• REQUIRED WORK
Scan the entries for lines with "margin" and say how many there are, with nothing more.

Before-and-after page screenshots:
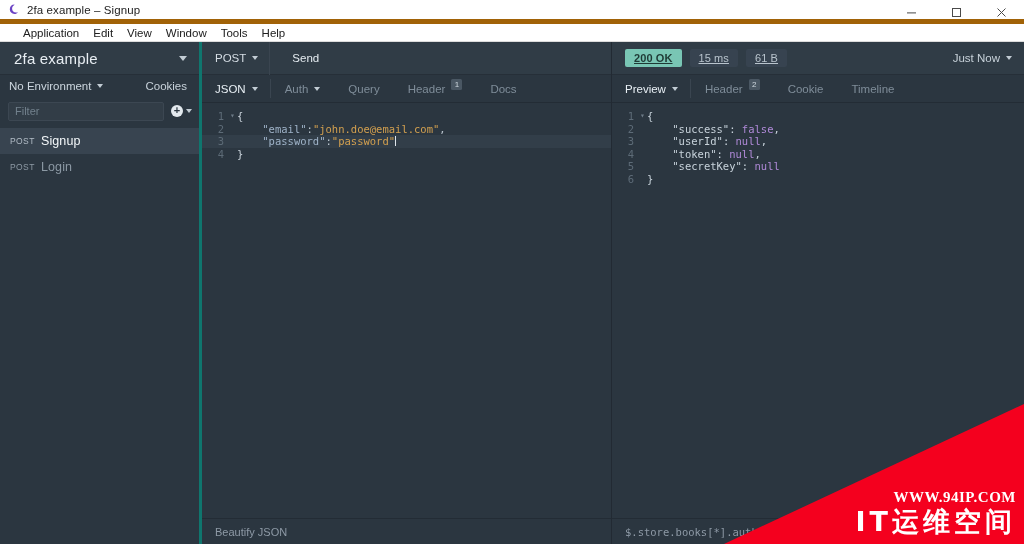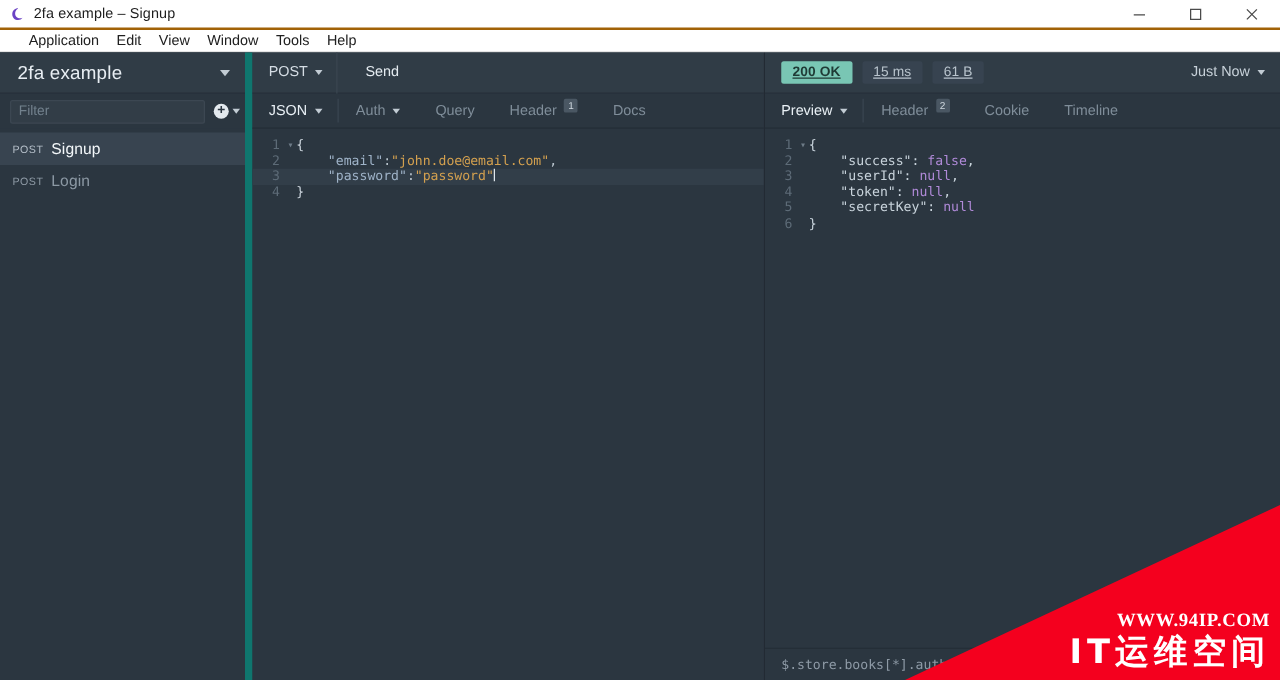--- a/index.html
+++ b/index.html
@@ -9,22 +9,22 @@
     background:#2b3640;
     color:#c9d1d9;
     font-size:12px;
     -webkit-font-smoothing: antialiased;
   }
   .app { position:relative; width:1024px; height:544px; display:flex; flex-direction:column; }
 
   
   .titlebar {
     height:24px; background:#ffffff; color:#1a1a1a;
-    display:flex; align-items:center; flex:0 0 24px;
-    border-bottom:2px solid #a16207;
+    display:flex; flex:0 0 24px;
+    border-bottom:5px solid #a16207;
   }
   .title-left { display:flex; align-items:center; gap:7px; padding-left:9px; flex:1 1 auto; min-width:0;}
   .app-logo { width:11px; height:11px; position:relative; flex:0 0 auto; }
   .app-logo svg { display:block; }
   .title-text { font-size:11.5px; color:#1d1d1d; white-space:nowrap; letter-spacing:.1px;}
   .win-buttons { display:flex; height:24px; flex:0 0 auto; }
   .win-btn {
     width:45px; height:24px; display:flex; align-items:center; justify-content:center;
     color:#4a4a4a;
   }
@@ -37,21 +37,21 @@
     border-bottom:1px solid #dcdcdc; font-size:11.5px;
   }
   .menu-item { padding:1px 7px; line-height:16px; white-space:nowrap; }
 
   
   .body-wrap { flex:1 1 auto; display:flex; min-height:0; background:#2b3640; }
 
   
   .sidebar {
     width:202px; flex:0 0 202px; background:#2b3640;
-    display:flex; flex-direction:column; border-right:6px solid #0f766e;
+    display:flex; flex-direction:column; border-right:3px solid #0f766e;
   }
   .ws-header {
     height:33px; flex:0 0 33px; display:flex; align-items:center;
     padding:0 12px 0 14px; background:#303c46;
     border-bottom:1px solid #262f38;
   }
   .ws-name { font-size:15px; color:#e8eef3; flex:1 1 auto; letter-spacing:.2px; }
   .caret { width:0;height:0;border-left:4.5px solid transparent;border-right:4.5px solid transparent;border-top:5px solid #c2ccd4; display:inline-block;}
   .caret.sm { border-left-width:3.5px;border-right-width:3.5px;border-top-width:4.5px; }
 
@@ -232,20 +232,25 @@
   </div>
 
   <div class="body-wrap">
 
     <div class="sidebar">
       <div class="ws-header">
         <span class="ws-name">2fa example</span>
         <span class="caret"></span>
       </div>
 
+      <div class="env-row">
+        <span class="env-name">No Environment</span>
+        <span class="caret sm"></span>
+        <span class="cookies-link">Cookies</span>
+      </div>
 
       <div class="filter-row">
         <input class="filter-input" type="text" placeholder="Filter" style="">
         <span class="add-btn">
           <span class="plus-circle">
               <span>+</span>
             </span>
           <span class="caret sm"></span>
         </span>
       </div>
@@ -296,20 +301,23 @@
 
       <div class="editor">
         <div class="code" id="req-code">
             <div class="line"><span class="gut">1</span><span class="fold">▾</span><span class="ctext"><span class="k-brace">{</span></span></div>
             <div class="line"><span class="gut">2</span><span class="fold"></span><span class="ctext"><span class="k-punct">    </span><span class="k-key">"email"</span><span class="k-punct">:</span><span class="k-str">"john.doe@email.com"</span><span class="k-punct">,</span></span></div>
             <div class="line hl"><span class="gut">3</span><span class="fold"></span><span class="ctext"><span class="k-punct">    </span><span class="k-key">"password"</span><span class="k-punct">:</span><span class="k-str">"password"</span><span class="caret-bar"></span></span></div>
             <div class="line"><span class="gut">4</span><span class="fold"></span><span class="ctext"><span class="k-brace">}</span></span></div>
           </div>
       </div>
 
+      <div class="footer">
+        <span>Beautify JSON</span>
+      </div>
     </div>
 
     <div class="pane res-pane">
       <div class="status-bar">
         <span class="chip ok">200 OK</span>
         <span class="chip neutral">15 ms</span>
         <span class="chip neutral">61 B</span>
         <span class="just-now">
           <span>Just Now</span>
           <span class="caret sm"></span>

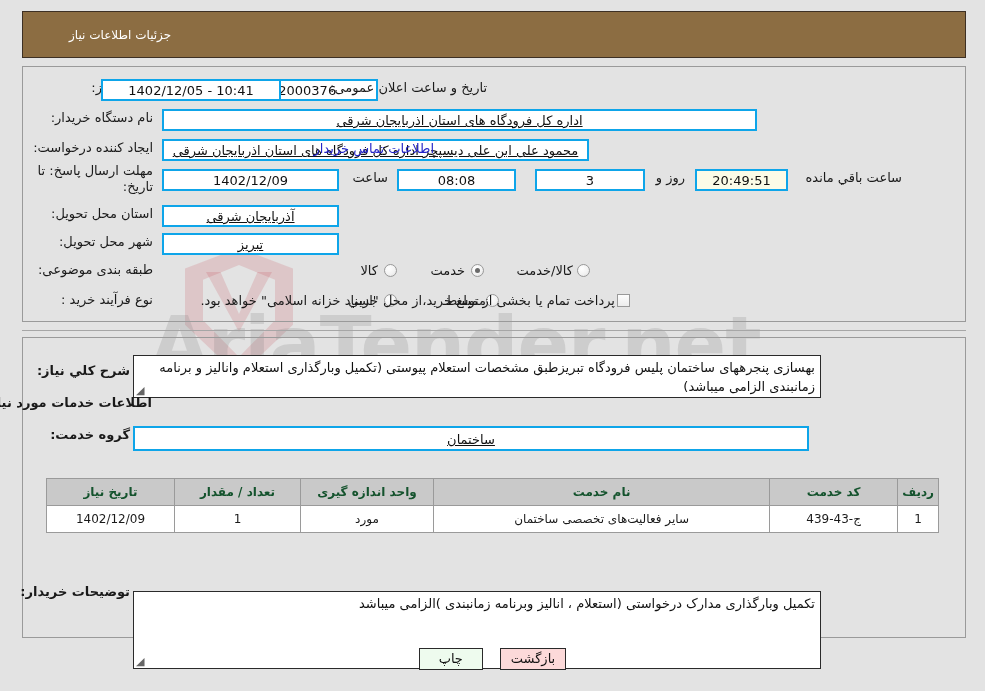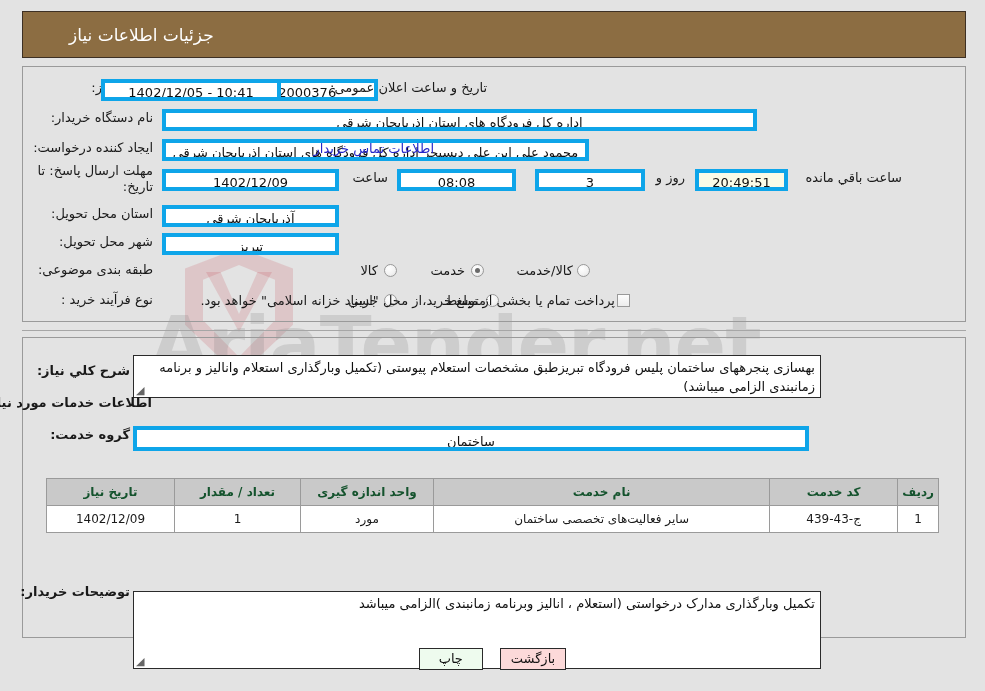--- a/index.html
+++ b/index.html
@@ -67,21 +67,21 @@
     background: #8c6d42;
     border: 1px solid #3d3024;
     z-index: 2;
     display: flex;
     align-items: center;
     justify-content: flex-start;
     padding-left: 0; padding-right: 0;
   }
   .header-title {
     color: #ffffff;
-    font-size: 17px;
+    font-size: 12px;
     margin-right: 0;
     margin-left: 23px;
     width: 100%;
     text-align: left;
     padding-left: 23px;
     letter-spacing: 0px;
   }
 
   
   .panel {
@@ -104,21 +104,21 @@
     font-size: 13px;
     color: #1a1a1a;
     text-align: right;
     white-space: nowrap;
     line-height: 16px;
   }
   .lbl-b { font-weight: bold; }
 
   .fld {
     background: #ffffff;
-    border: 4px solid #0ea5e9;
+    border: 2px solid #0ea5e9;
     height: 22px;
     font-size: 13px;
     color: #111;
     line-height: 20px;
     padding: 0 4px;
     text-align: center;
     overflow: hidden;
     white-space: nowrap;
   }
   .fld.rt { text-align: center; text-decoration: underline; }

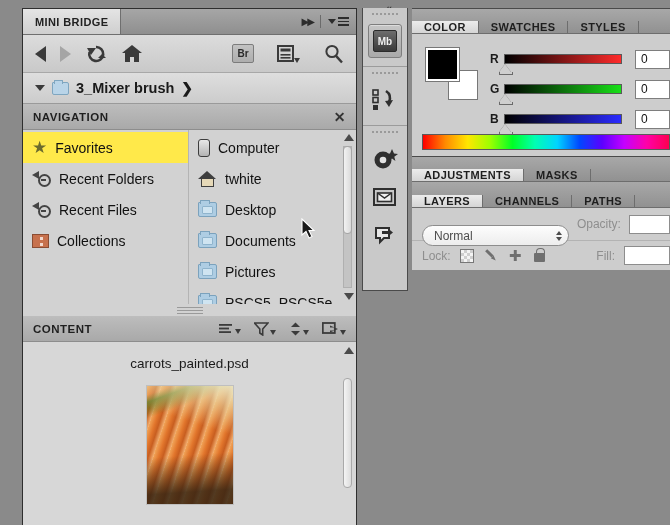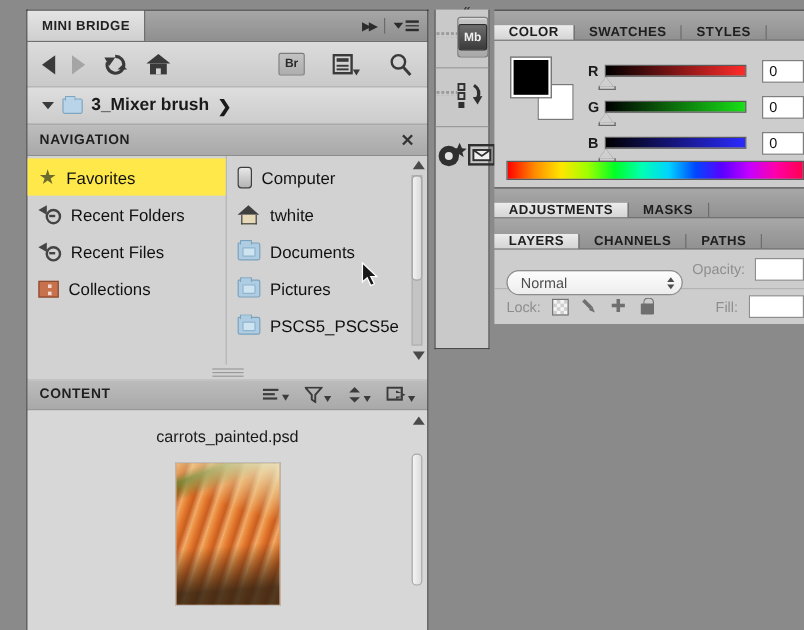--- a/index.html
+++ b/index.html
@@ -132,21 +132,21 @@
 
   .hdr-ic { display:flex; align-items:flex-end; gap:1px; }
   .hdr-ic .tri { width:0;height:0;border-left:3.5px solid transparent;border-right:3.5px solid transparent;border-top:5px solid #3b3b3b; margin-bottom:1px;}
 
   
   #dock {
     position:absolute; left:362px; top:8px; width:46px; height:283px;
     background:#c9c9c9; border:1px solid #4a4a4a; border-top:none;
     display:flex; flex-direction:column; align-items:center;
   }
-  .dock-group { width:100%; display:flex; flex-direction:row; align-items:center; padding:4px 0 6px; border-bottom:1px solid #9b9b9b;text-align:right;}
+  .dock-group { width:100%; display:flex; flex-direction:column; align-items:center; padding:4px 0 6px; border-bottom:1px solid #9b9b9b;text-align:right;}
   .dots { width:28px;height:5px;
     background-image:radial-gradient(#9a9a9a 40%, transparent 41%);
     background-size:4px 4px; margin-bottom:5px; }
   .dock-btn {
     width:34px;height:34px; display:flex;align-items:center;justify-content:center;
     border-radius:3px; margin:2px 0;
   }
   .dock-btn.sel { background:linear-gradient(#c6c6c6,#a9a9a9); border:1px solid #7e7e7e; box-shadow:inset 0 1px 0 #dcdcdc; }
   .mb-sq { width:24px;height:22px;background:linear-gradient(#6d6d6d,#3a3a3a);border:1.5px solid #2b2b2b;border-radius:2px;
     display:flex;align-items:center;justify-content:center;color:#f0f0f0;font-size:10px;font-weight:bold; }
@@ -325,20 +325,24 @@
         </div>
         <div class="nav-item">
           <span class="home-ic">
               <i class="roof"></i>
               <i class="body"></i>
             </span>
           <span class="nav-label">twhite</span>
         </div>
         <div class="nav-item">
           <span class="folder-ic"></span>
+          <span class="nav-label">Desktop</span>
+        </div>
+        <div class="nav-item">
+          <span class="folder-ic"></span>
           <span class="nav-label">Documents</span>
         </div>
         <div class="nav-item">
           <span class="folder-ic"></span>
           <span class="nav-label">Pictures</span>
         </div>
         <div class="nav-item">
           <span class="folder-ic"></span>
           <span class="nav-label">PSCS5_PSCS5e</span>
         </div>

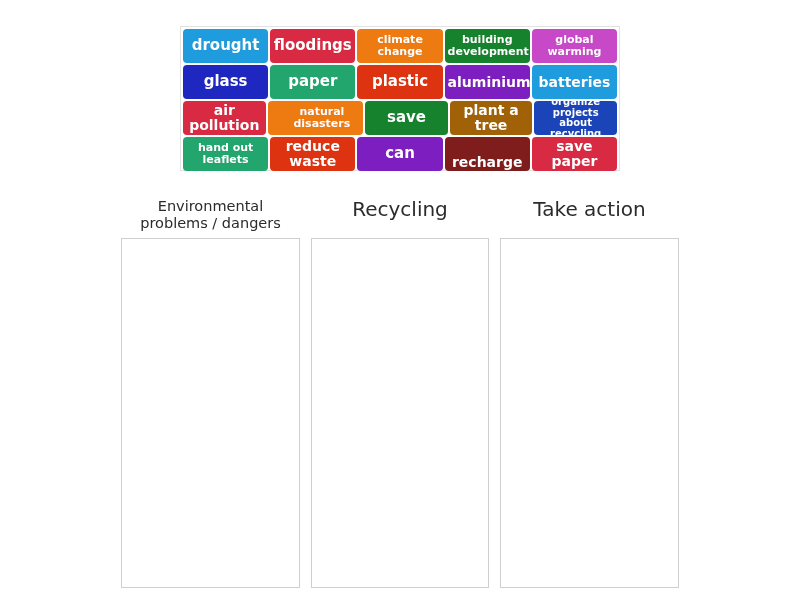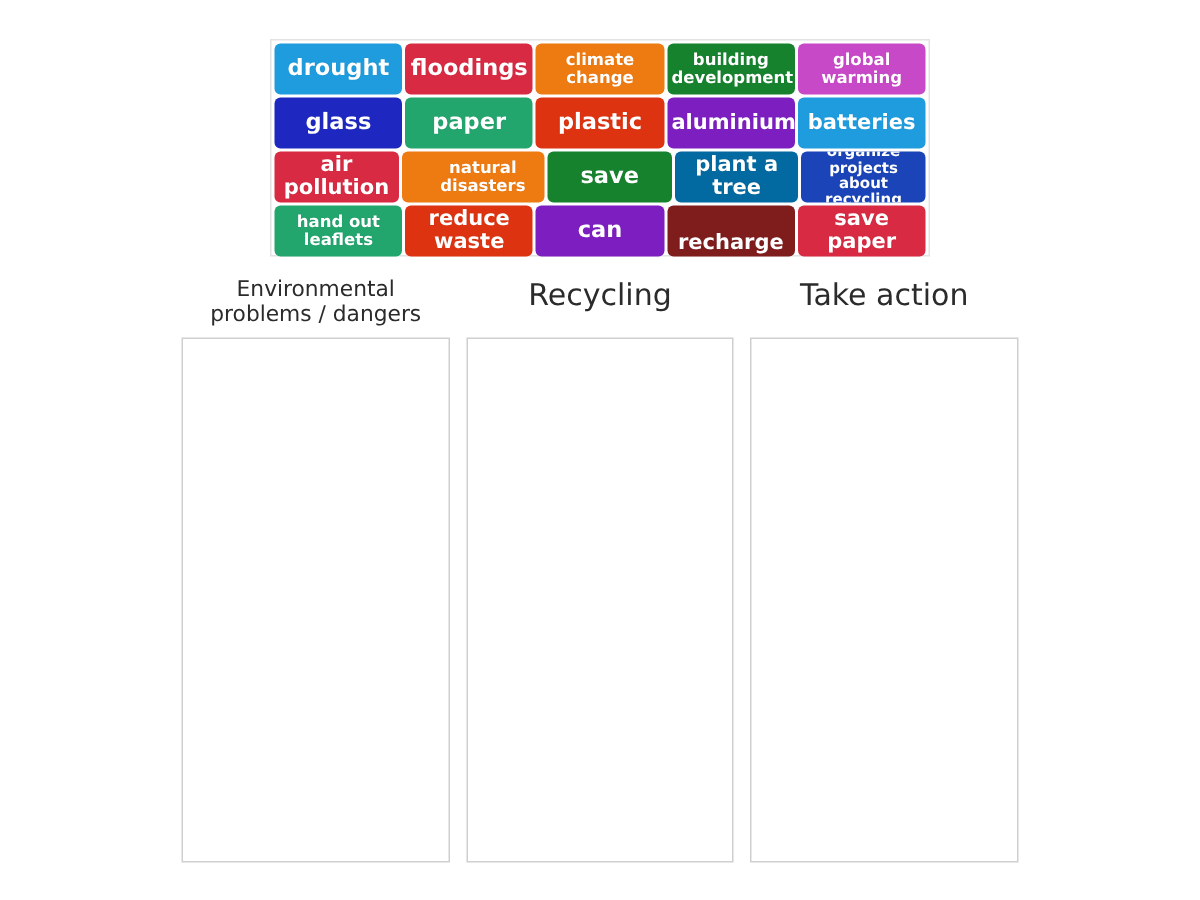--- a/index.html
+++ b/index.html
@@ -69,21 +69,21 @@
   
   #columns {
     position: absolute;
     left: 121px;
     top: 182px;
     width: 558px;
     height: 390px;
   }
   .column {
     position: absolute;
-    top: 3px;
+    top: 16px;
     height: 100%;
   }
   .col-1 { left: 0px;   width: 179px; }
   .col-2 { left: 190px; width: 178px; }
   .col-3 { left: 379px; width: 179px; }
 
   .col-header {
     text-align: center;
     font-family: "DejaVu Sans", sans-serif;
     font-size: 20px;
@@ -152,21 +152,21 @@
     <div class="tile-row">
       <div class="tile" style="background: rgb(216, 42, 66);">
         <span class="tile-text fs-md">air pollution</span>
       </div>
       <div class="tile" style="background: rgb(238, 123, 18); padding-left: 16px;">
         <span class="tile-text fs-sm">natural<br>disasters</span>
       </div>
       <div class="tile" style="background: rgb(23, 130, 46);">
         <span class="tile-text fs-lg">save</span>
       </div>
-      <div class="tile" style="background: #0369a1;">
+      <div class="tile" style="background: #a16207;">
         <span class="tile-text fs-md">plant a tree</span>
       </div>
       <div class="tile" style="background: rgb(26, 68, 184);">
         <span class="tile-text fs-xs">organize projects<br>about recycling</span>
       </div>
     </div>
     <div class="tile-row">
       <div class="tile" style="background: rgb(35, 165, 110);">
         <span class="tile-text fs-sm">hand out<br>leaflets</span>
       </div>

• TASK RESULT
5